Ruling Party's Youth Group Blames Migrants For Russia's Woes

Young Guard members demonstrate outside the Federal Migration Service offices in Moscow.

MOSCOW (Reuters) -- Activists from the youth wing of Prime Minister Vladimir Putin's ruling party has held demonstrations against immigrant workers, demanding they return home and blaming them for Russia's recent economic woes.

Russia is trying to prevent a deepening economic crisis from stalling an 10-year boom. But rising unemployment is starting to focus some discontent on more than 10 million immigrants who have flocked to Russia to find work.

Wearing white and red baseball caps, about 30 activists from Young Guard, a youth section of the Unified Russia party, gathered in the rain outside the Moscow office of the migration service.
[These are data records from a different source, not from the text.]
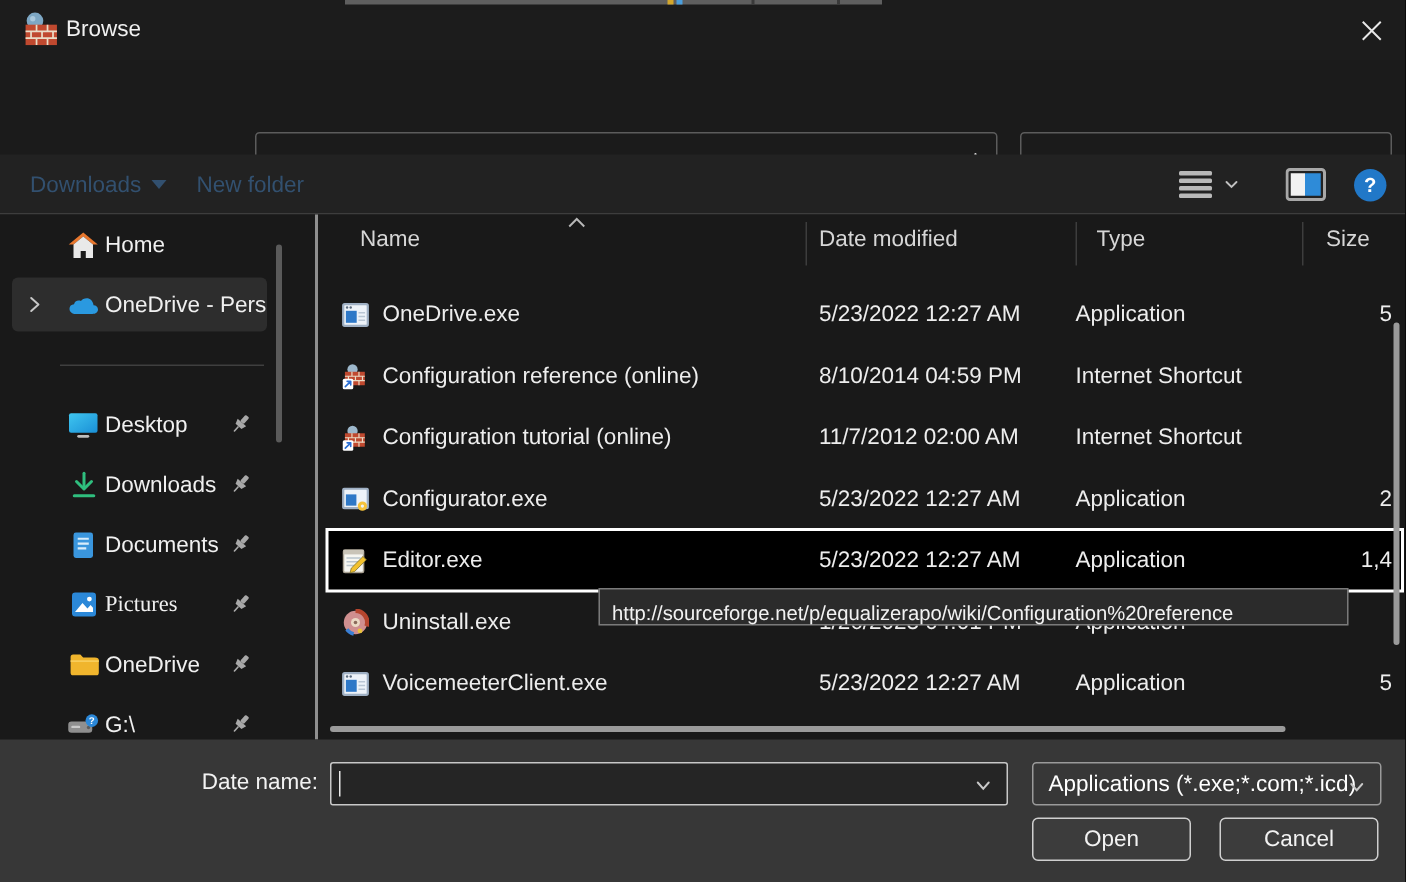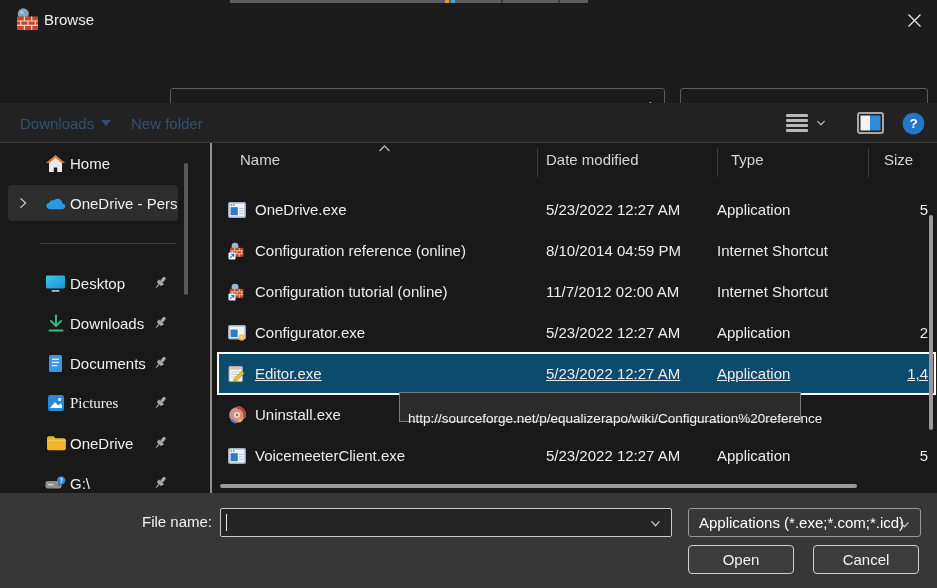--- a/index.html
+++ b/index.html
@@ -70,7 +70,7 @@
   .sort-caret { position:absolute; left:166px; top:1px; width:13px; height:9px; }
   .rows { position:absolute; left:0; top:46px; width:725px; }
   .frow { position:relative; height:41px; width:717px; margin-left:6px; display:grid; grid-template-columns:328px 171px 151px 1fr; align-items:center; cursor:pointer; font-size:15px; color:#ededed; }
-  .frow.selected { background:#0c4a6e; outline:2px solid #ffffff; outline-offset:-1px;text-decoration:underline; }
+  .frow.selected { background:#000000; outline:2px solid #ffffff; outline-offset:-1px; }
   .cell-name { display:flex; align-items:center; gap:9px; padding-left:10px; white-space:nowrap; overflow:hidden; }
   .fic { width:18px; height:18px; flex:0 0 18px; display:flex; align-items:center; justify-content:center; }
   .cell-size { text-align:right; padding-right:7px; white-space:nowrap; overflow:hidden; }

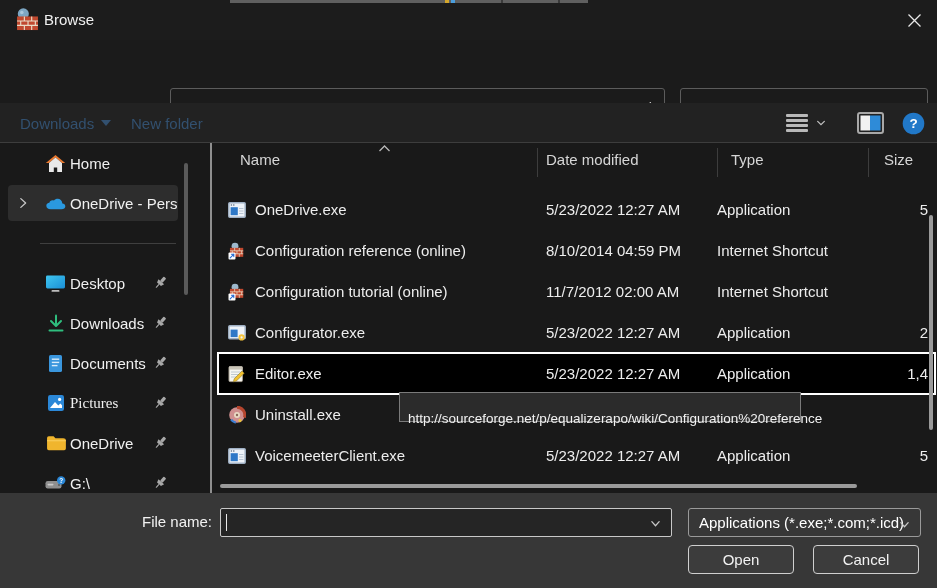--- a/index.html
+++ b/index.html
@@ -74,7 +74,7 @@
   .cell-name { display:flex; align-items:center; gap:9px; padding-left:10px; white-space:nowrap; overflow:hidden; }
   .fic { width:18px; height:18px; flex:0 0 18px; display:flex; align-items:center; justify-content:center; }
   .cell-size { text-align:right; padding-right:7px; white-space:nowrap; overflow:hidden; }
-  .tooltip { position:absolute; left:187px; top:249px; width:402px; height:25px; background:#2b2b2b; border:1px solid #7a7a7a; color:#f2f2f2; font-size:13.5px; line-height:23px; padding:14px 8px; white-space:nowrap; z-index:6; }
+  .tooltip { position:absolute; left:187px; top:249px; width:500px; height:25px; background:#2b2b2b; border:1px solid #7a7a7a; color:#f2f2f2; font-size:13.5px; line-height:23px; padding:4px 8px; white-space:nowrap; z-index:6; }
   .v-scroll { position:absolute; left:717px; top:72px; width:4px; height:215px; background:#9a9a9a; border-radius:2px; cursor:pointer; z-index:7; }
   .h-scroll { position:absolute; left:8px; top:341px; width:637px; height:4px; background:#9a9a9a; border-radius:2px; cursor:pointer; }
 

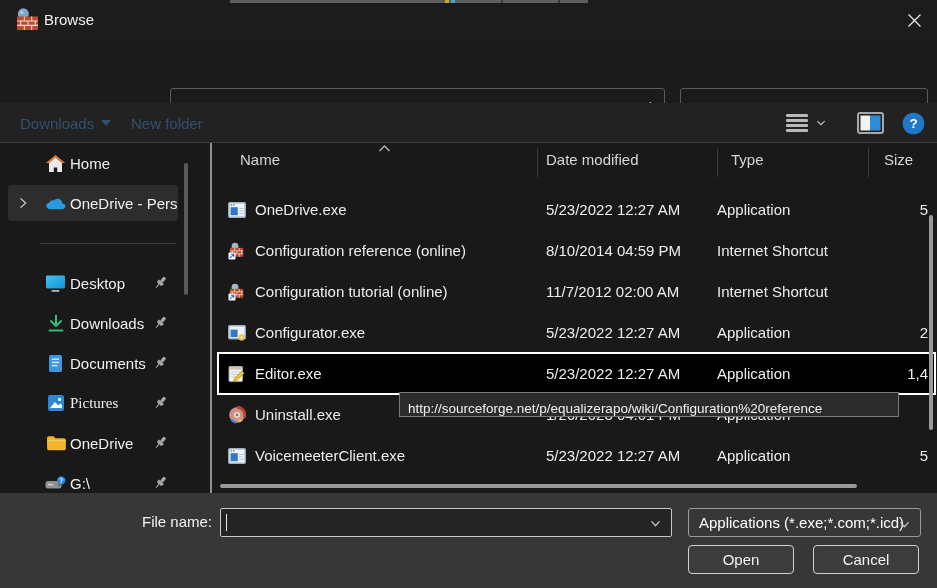--- a/index.html
+++ b/index.html
@@ -543,7 +543,7 @@
   </div>
 
   <div class="footer">
-    <span class="fn-label">File name:</span>
+    <span class="fn-label">Date name:</span>
     <div class="fn-combo">
       <input type="text" value="" style="">
       <span class="fn-caret"></span>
The group held similar protests across the country.

"Every second [migrant] should go home," the group, mainly under 20 years old, shouted about migrants.

Activists held banners which said, "We will defend Russian citizens" and "Our country, our work."

Putin, who is chairman of Unified Russia, told a televised question-and-answer session last week that quotas for foreign workers should be cut by half.

But Putin, who was president from 2000-08, also said most Russians would refuse to do the work immigrants traditionally do. He also warned against racism and called for tougher penalties for racist crimes.

Russian stocks, bonds, and the currency have tumbled this year as investors expect economic growth could be wiped out after the price of oil -- Russia's main export -- collapsed to less than $40 per barrel from more than $140 in the summer.

One of the Young Guard's leaders, Andrei Tatarinov, said in a statement on the group's webpage that businesses should only be allowed to employ foreigners when Russians had already declined to take the job.

"Employers must only allow foreign workers to go for positions that Russians are not interested in," he said.

"Migrants who do not have permission for work in Russia must be expelled from the country to free up places for Russian citizens...and to prevent an escalation in crime that could arise from unemployed migrants."

Most of Russia's migrants come from ex-Soviet states in Central Asia and the Caucasus and work in low-paid jobs in the construction and service industries. Many work illegally.